Note that this is the home for the FHIR version of HAPI. If you are looking for HL7 v2 support, click here.

Demonstration/Test Page

A public test server is now operating at http://fhirtest.uhn.ca. This server is built entirely using components of HAPI-FHIR and demonstrates all of its capabilities. This server is also entirely open source. You can host your own copy by following instructions on our JPA Server documentation.

Announcements

November 11, 2016 - HAPI FHIR 2.1 Released - The next release of HAPI has now been uploaded to the Maven repos and GitHub's releases section.

This release brings several primary changes:

  • STU3 definitions have been updated to the latest definitions (FHIR 1.7.0 - SVN 10129)
  • Add support for FHIR Patch operation (thanks to Peter Girard of McKesson for his help on this!)
  • Android library has been streamlined to use the OkHttp client by default (no more fighting with out-of-date Apache HttpClient. Thanks to Matt Clarke of Orion Health for his help on this!)
  • The STU3 client now supports both the Conformance resource (which is going away) and the new CapabilityStatement (which replaces it). This should allow for a bridge while servers are migrated to the new resource type being returned by the <code>/metadata</code> endpoint.

This release also brings a number of bugfixes and also quite a few enhancements. As always, the changelog has the full list of changes in this version. Among the enhancements in this release are:

As always, we welcome new contributions and contributors! Please feel free to get in touch if you are interested in getting involved with HAPI but don't know where to start.

- James Agnew



August 30, 2016 - HAPI FHIR 2.0 Released - The next release of HAPI has now been uploaded to the Maven repos and GitHub's releases section.

This release brings several primary changes:

  • The JSON parser used by HAPI's parser module has been switched from JSR353/JSONP to Google GSON. This should be an invisible change for most users (the only thing that broke for us was that a few extra spaces are inserted in pretty-printed encoding and this broke some overly sensitive unit tests).
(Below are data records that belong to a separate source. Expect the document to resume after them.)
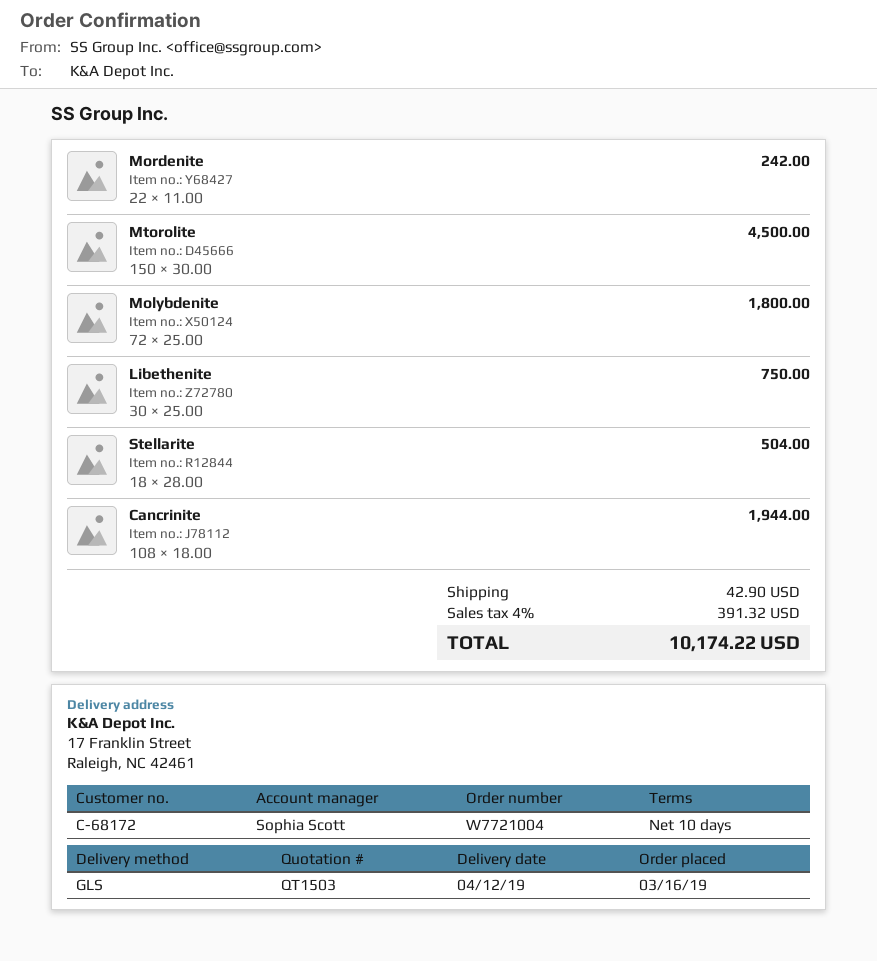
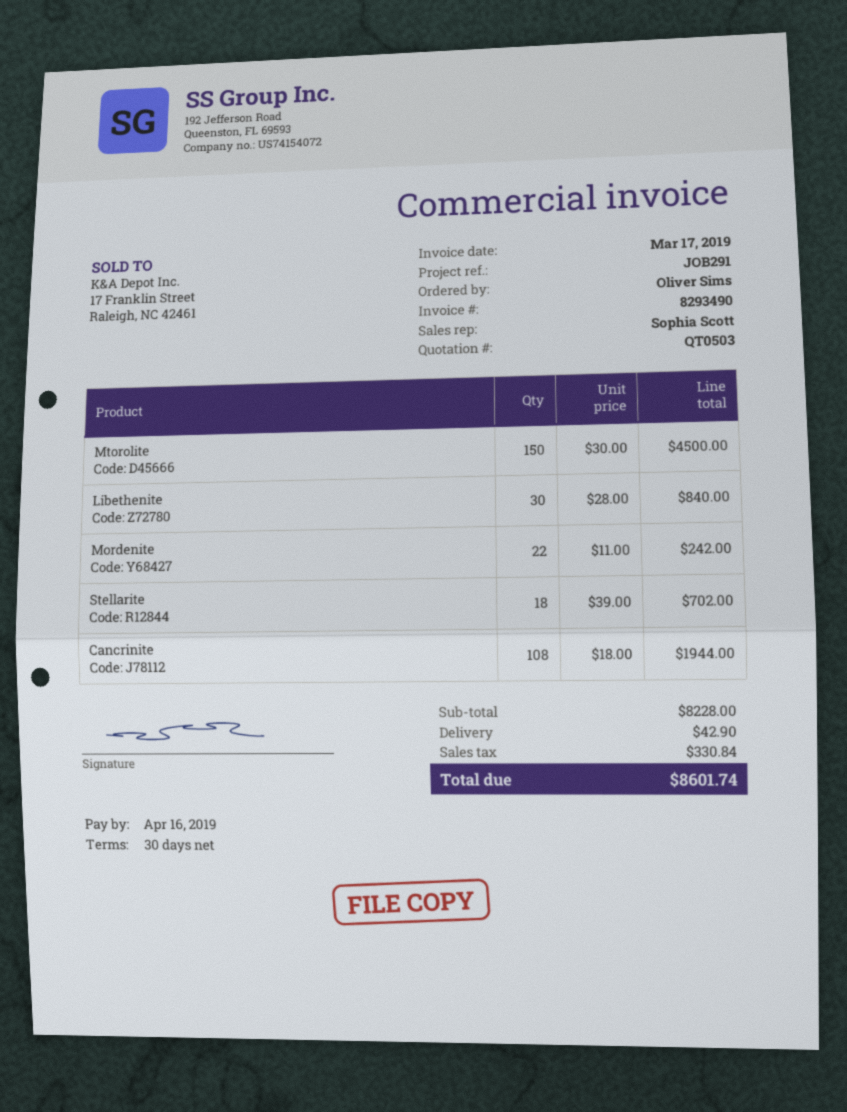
quote number: QT1503 -> QT0503
payment terms: 10 days -> 30 days
Molybdenite: 72 x 25.00 = 1800.00 -> none
Libethenite: 30 x 25.00 = 750.00 -> 30 x 28.00 = 840.00
Stellarite: 18 x 28.00 = 504.00 -> 18 x 39.00 = 702.00
tax: 391.32 -> 330.84
total: 10174.22 -> 8601.74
Gson is a much more active project than JSONP and should be better supported in the future.
  • STU3 definitions have been updated to the FHIR 1.6.0 2016 September Ballot Candidate definitions (aka the 2016 Baltimore Connectathon version).
  • Content-Types emitted by the library have been updated to use the new content type strings proposed for use as of STU3 (when using HAPI in STU3 mode). E.g. application/fhir+xml insead of the previous application/xml+fhir

This release also brings a number of bugfixes and also quite a few enhancements. As always, the changelog has the full list of changes in this version. Among the enhancements in this release are:

As always, we welcome new contributions and contributors! Please feel free to get in touch if you are interested in getting involved with HAPI but don't know where to start.

- James Agnew

What is HAPI FHIR?

HAPI FHIR is a simple-but-powerful library for adding FHIR messaging to your application. It is pure Java (1.6+ compatible), and licensed under the business-friendly Apache Software License, version 2.0.

Some Ways You Can Use HAPI FHIR

HAPI is designed with one main intent: providing a flexible way of adding FHIR capability to applications. We at University Health Network developed HAPI-FHIR to allow us to build up our own unified FHIR RESTful server which exposes data backed by a number of systems and repositories, so it is designed to be flexible above all else.

The library is designed to support several main usage patterns:

Fluent Interface

The HAPI API is designed to allow interaction with FHIR model objects using a convenient Fluent Interface.

Patient patient = new Patient();
patient.addIdentifier().setUse(OFFICIAL).setSystem("urn:fake:mrns").setValue("7000135");
patient.addIdentifier().setUse(SECONDARY).setSystem("urn:fake:otherids").setValue("3287486");

patient.addName().addFamily("Smith").addGiven("John").addGiven("Q").addSuffix("Junior");

patient.setGender(AdministrativeGenderEnum.MALE);

Encoding Support

Both XML and JSON encoding are suported natively using a simple API to pick between them. XML support is built on top of the lightning-fast STaX/JSR 173 API, and JSON support is provided using Google Gson.

FhirContext ctx = FhirContext.forDstu2();
String xmlEncoded = ctx.newXmlParser().encodeResourceToString(patient);
String jsonEncoded = ctx.newJsonParser().encodeResourceToString(patient);

Easy RESTful Client and Servers

Creating clients is simple and uses an annotation based format that will be familiar to users of JAX-WS.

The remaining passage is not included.